The overseas visit of Xi is the focus of international observers as the Chinese president had restricted himself since the pandemic forced border closures in early 2020.
He, however, paid a train trip to Hong Kong in June on the 25th anniversary of the semi-autonomous region's return to China in 1997.
Russia’s President Vladimir Putin is also expected to attend the SCO summit.
Any meeting between Xi and Putin will be their first physical interaction since Russia’s war on Ukraine started in February.
A multi-national grouping of eight nations, including China, Russia, Pakistan, Kazakhstan, Kyrgyzstan, Tajikistan, Uzbekistan, and India, the SCO is set to accept Iran as its new member.
Whether Xi meets the prime ministers of Pakistan and India, two South Asian neighbors, remains to be seen.

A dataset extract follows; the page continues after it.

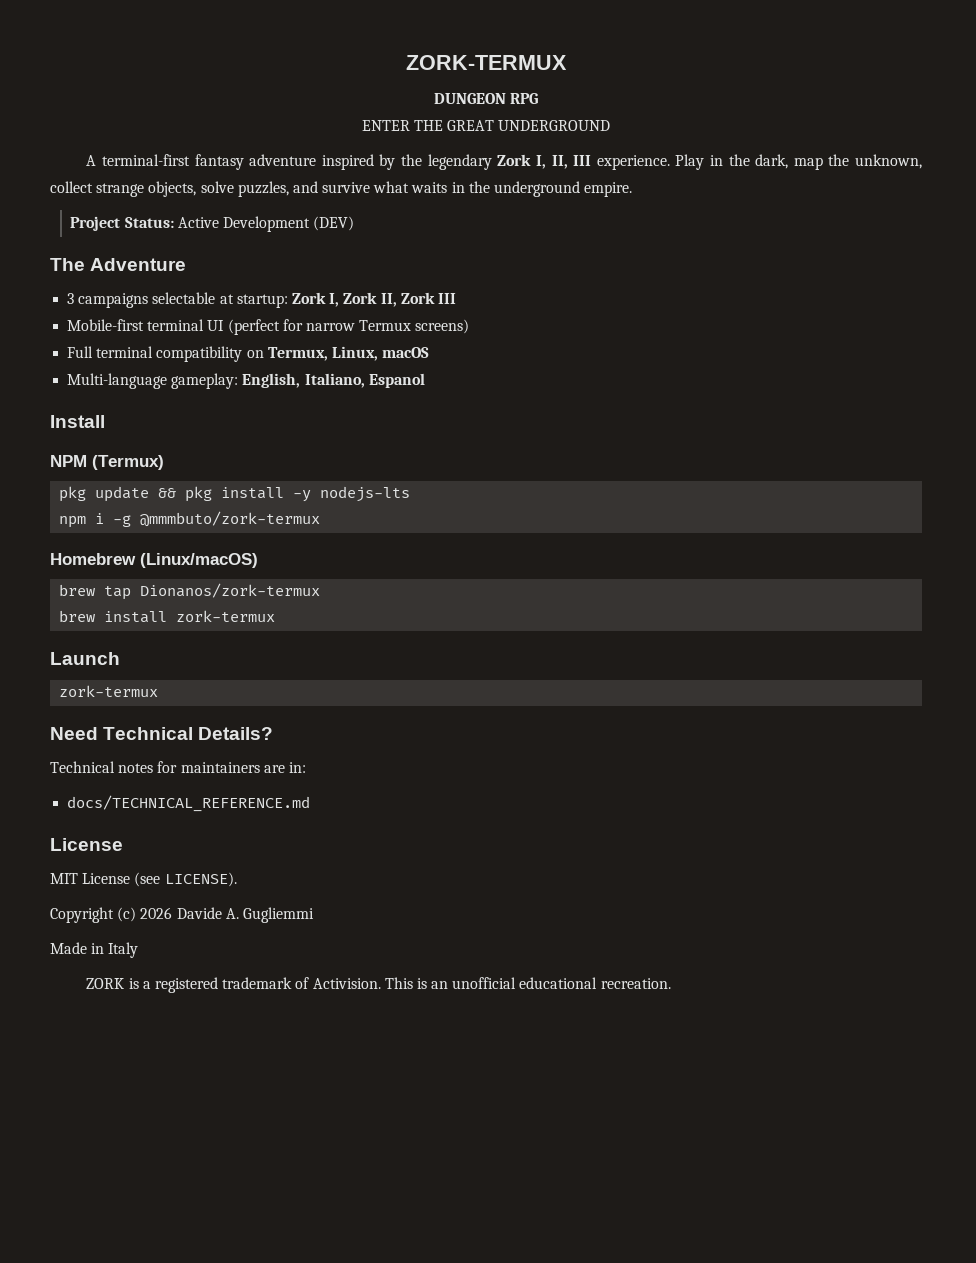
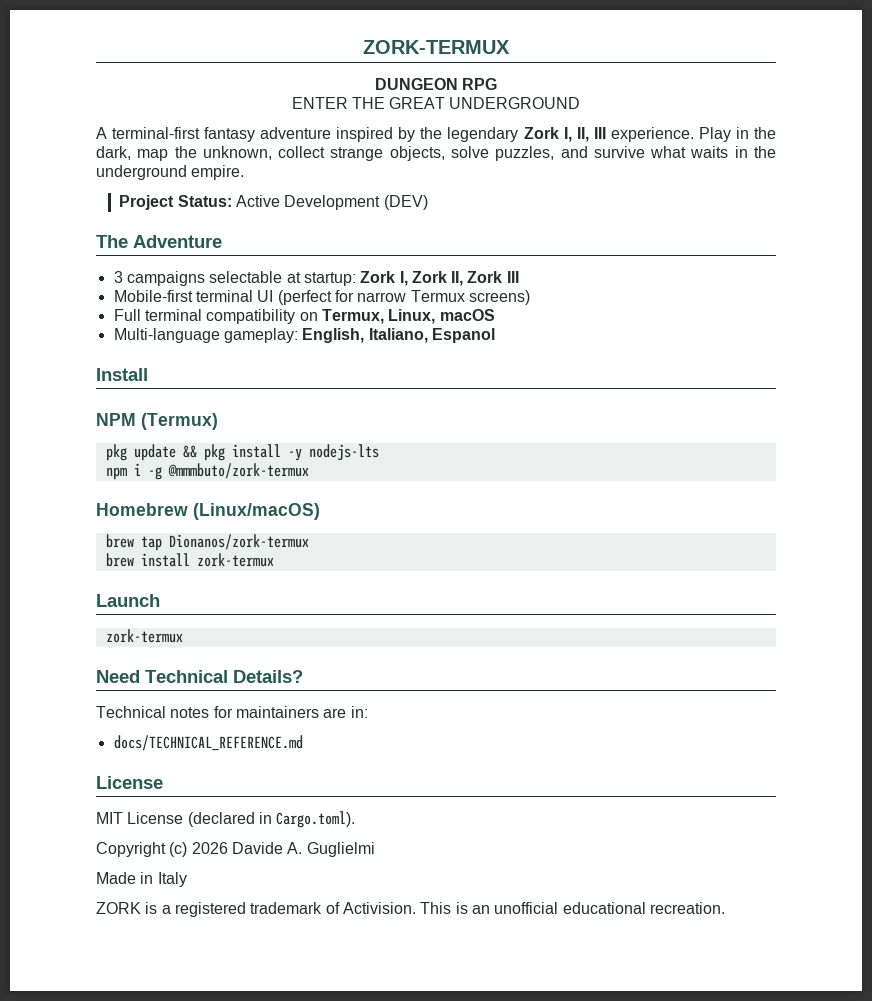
- MIT License (see LICENSE).
+ MIT License (declared in Cargo.toml).
- Copyright (c) 2026 Davide A. Gugliemmi
+ Copyright (c) 2026 Davide A. Guglielmi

While Islamabad has seen tumultuous political events since early this year, New Delhi and Beijing have been entangled in a border conflict in the Ladakh region of disputed Jammu and Kashmir since May 2020.
Turkish President Recep Tayyip Erdogan is also expected to attend the summit since Türkiye, besides Azerbaijan, Cambodia, Nepal, Sri Lanka, and Armenia, is a dialogue partner of the SCO.
Türkiye became a dialogue partner of the SCO in 2012, which was founded on June 15, 2001.